Your instructions: Pictures are to be left out, but please repeat each record exactly.

Dataset entries:

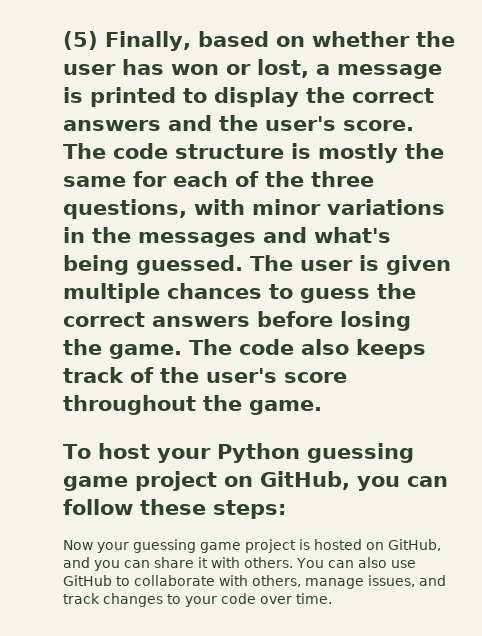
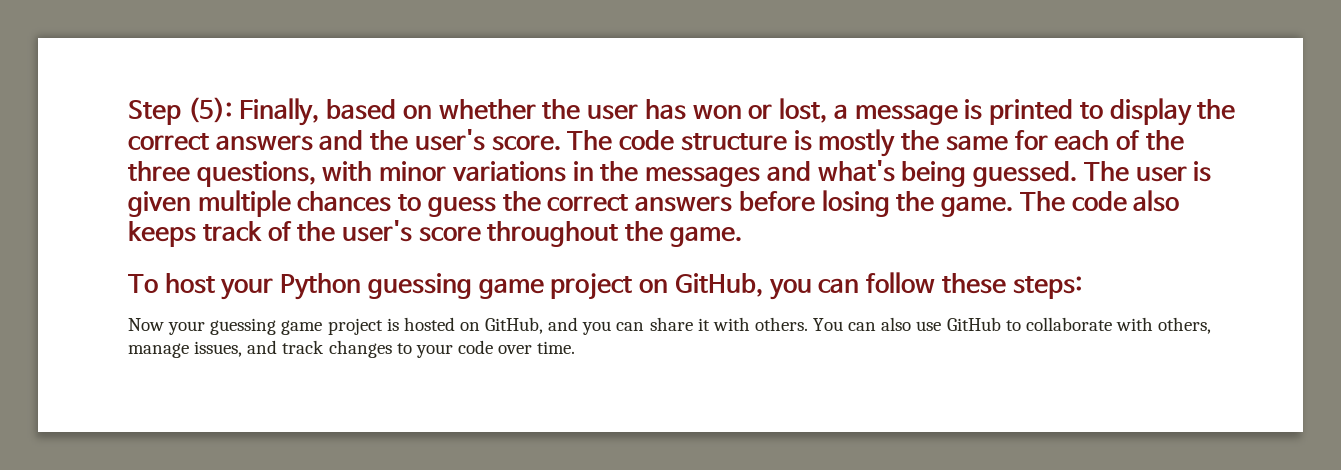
- (5) Finally, based on whether the user has won or lost, a message is printed to display the correct answers and the user's score.
+ Step (5): Finally, based on whether the user has won or lost, a message is printed to display the correct answers and the user's score.

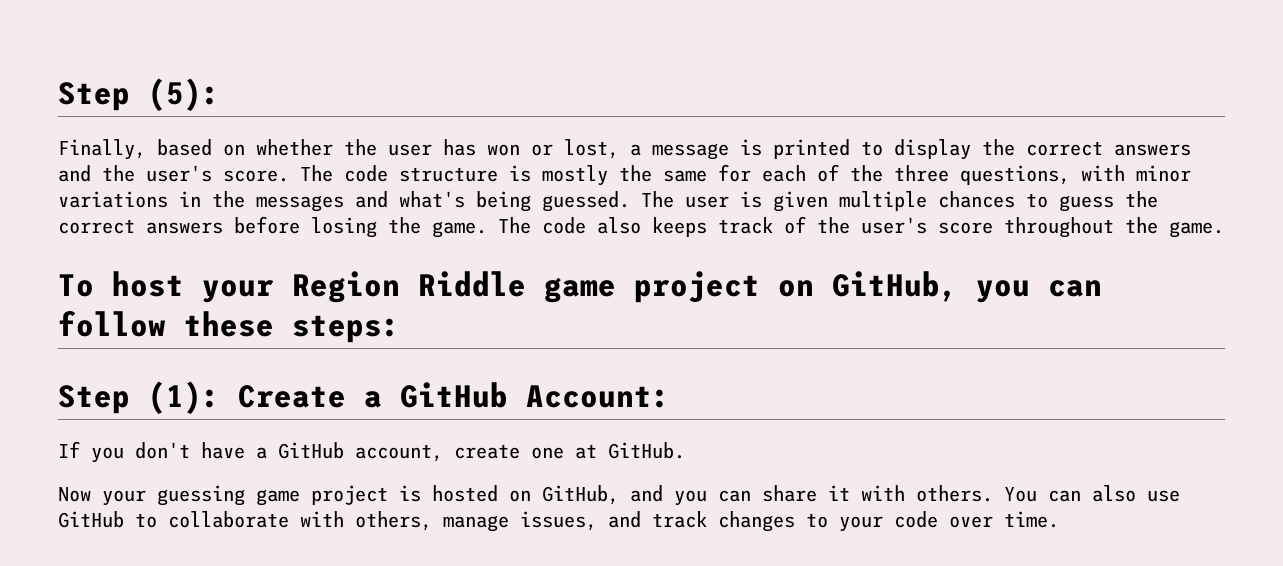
- Step (5): Finally, based on whether the user has won or lost, a message is printed to display the correct answers and the user's score.
+ Step (5):
+ Finally, based on whether the user has won or lost, a message is printed to display the correct answers and the user's score.
- To host your Python guessing game project on GitHub, you can follow these steps:
+ To host your Region Riddle game project on GitHub, you can follow these steps:
+ Step (1): Create a GitHub Account:
+ If you don't have a GitHub account, create one at GitHub.

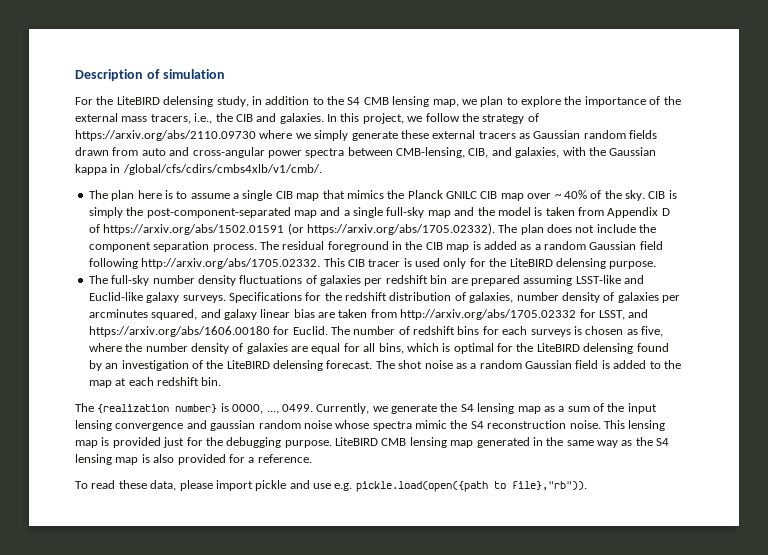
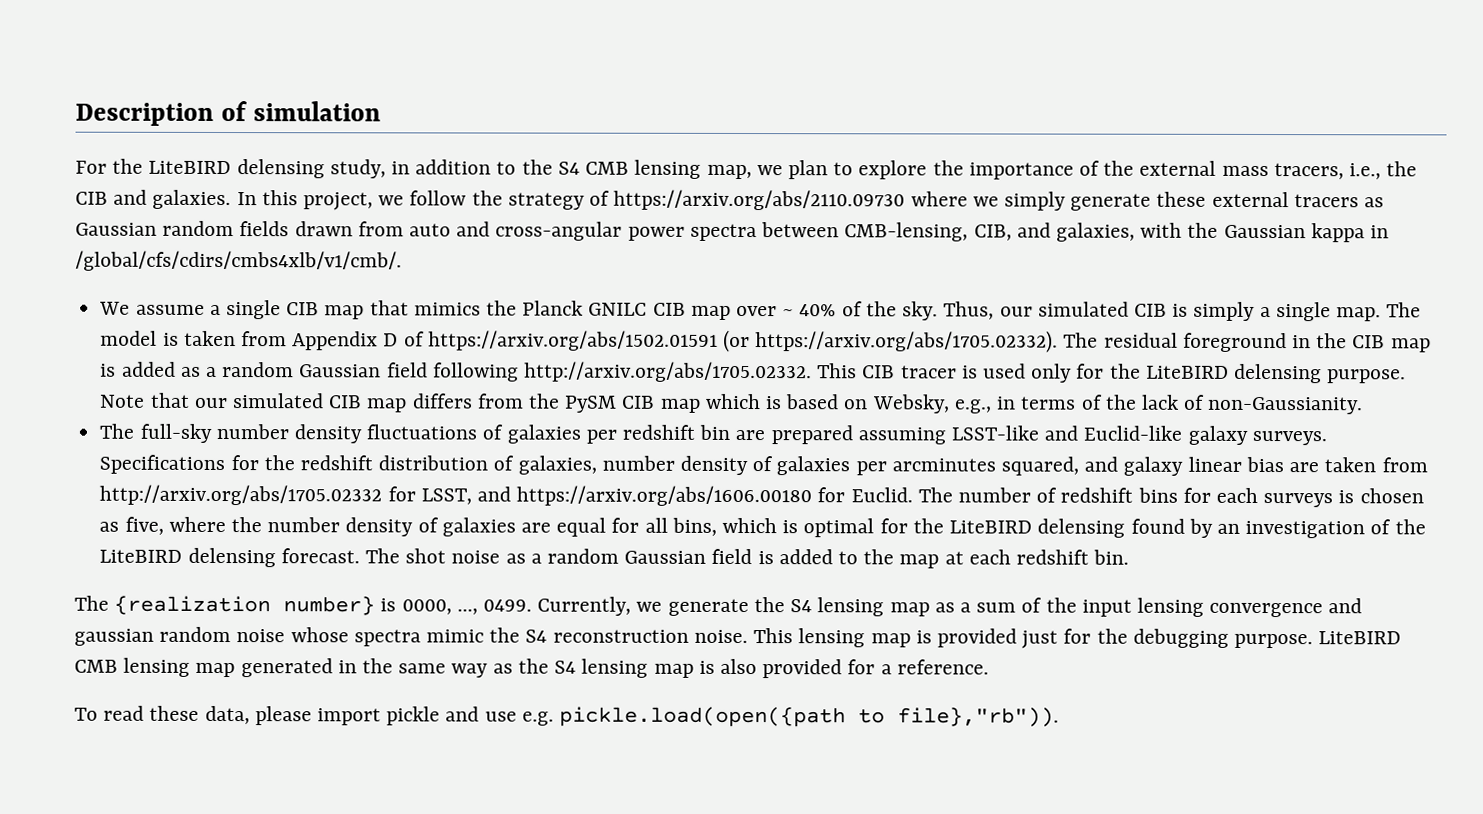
- The plan here is to assume a single CIB map that mimics the Planck GNILC CIB map over ~ 40% of the sky.
+ We assume a single CIB map that mimics the Planck GNILC CIB map over ~ 40% of the sky.
- CIB is simply the post-component-separated map and a single full-sky map and the model is taken from Appendix D of https://arxiv.org/abs/1502.01591 (or https://arxiv.org/abs/1705.02332). The plan does not include the component separation process. The residual foreground in the CIB map is added as a random Gaussian field following http://arxiv.org/abs/1705.02332. This CIB tracer is used only for the LiteBIRD delensing purpose.
+ Thus, our simulated CIB is simply a single map. The model is taken from Appendix D of https://arxiv.org/abs/1502.01591 (or https://arxiv.org/abs/1705.02332). The residual foreground in the CIB map is added as a random Gaussian field following http://arxiv.org/abs/1705.02332. This CIB tracer is used only for the LiteBIRD delensing purpose. Note that our simulated CIB map differs from the PySM CIB map which is based on Websky, e.g., in terms of the lack of non-Gaussianity.

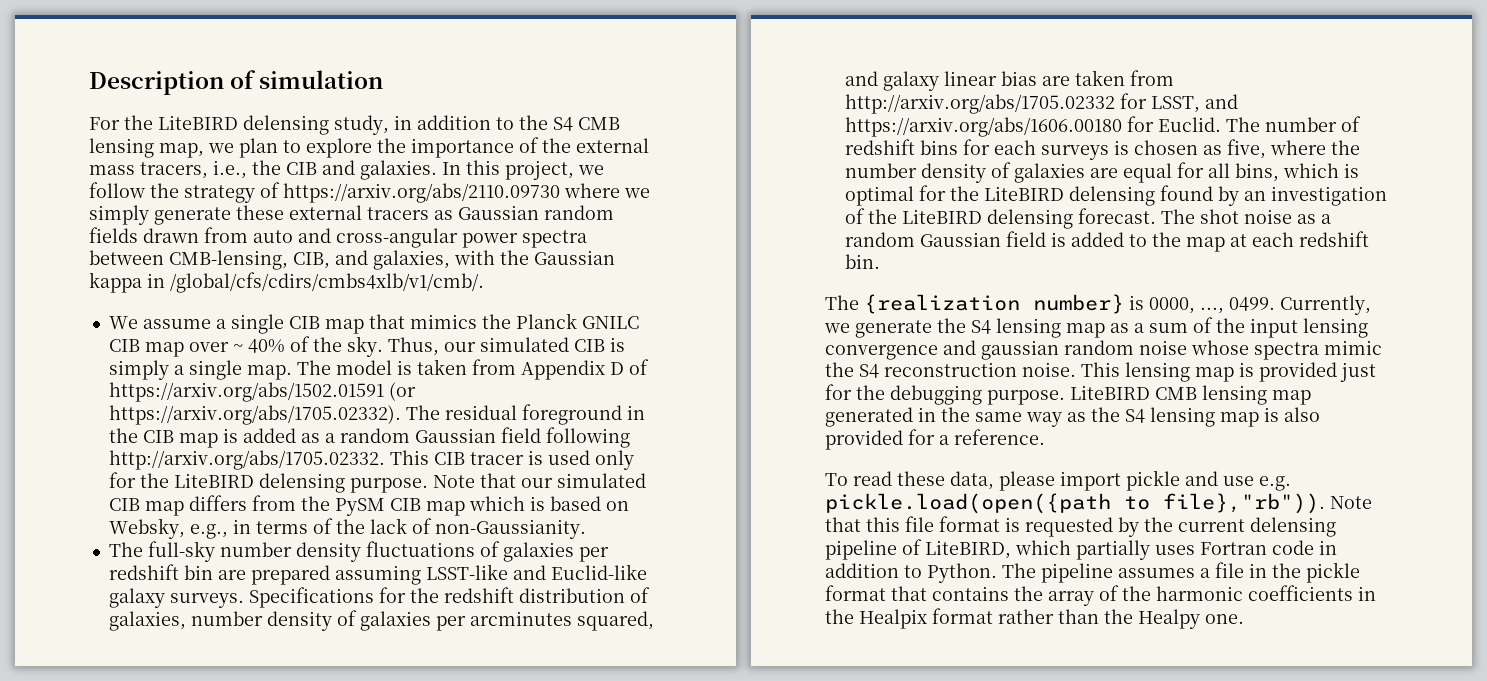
+ Note that this file format is requested by the current delensing pipeline of LiteBIRD, which partially uses Fortran code in addition to Python. The pipeline assumes a file in the pickle format that contains the array of the harmonic coefficients in the Healpix format rather than the Healpy one.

Result for this exercise:
- (5) Finally, based on whether the user has won or lost, a message is printed to display the correct answers and the user's score.
+ Step (5): Finally, based on whether the user has won or lost, a message is printed to display the correct answers and the user's score.

- Step (5): Finally, based on whether the user has won or lost, a message is printed to display the correct answers and the user's score.
+ Step (5):
+ Finally, based on whether the user has won or lost, a message is printed to display the correct answers and the user's score.
- To host your Python guessing game project on GitHub, you can follow these steps:
+ To host your Region Riddle game project on GitHub, you can follow these steps:
+ Step (1): Create a GitHub Account:
+ If you don't have a GitHub account, create one at GitHub.

- The plan here is to assume a single CIB map that mimics the Planck GNILC CIB map over ~ 40% of the sky.
+ We assume a single CIB map that mimics the Planck GNILC CIB map over ~ 40% of the sky.
- CIB is simply the post-component-separated map and a single full-sky map and the model is taken from Appendix D of https://arxiv.org/abs/1502.01591 (or https://arxiv.org/abs/1705.02332). The plan does not include the component separation process. The residual foreground in the CIB map is added as a random Gaussian field following http://arxiv.org/abs/1705.02332. This CIB tracer is used only for the LiteBIRD delensing purpose.
+ Thus, our simulated CIB is simply a single map. The model is taken from Appendix D of https://arxiv.org/abs/1502.01591 (or https://arxiv.org/abs/1705.02332). The residual foreground in the CIB map is added as a random Gaussian field following http://arxiv.org/abs/1705.02332. This CIB tracer is used only for the LiteBIRD delensing purpose. Note that our simulated CIB map differs from the PySM CIB map which is based on Websky, e.g., in terms of the lack of non-Gaussianity.

+ Note that this file format is requested by the current delensing pipeline of LiteBIRD, which partially uses Fortran code in addition to Python. The pipeline assumes a file in the pickle format that contains the array of the harmonic coefficients in the Healpix format rather than the Healpy one.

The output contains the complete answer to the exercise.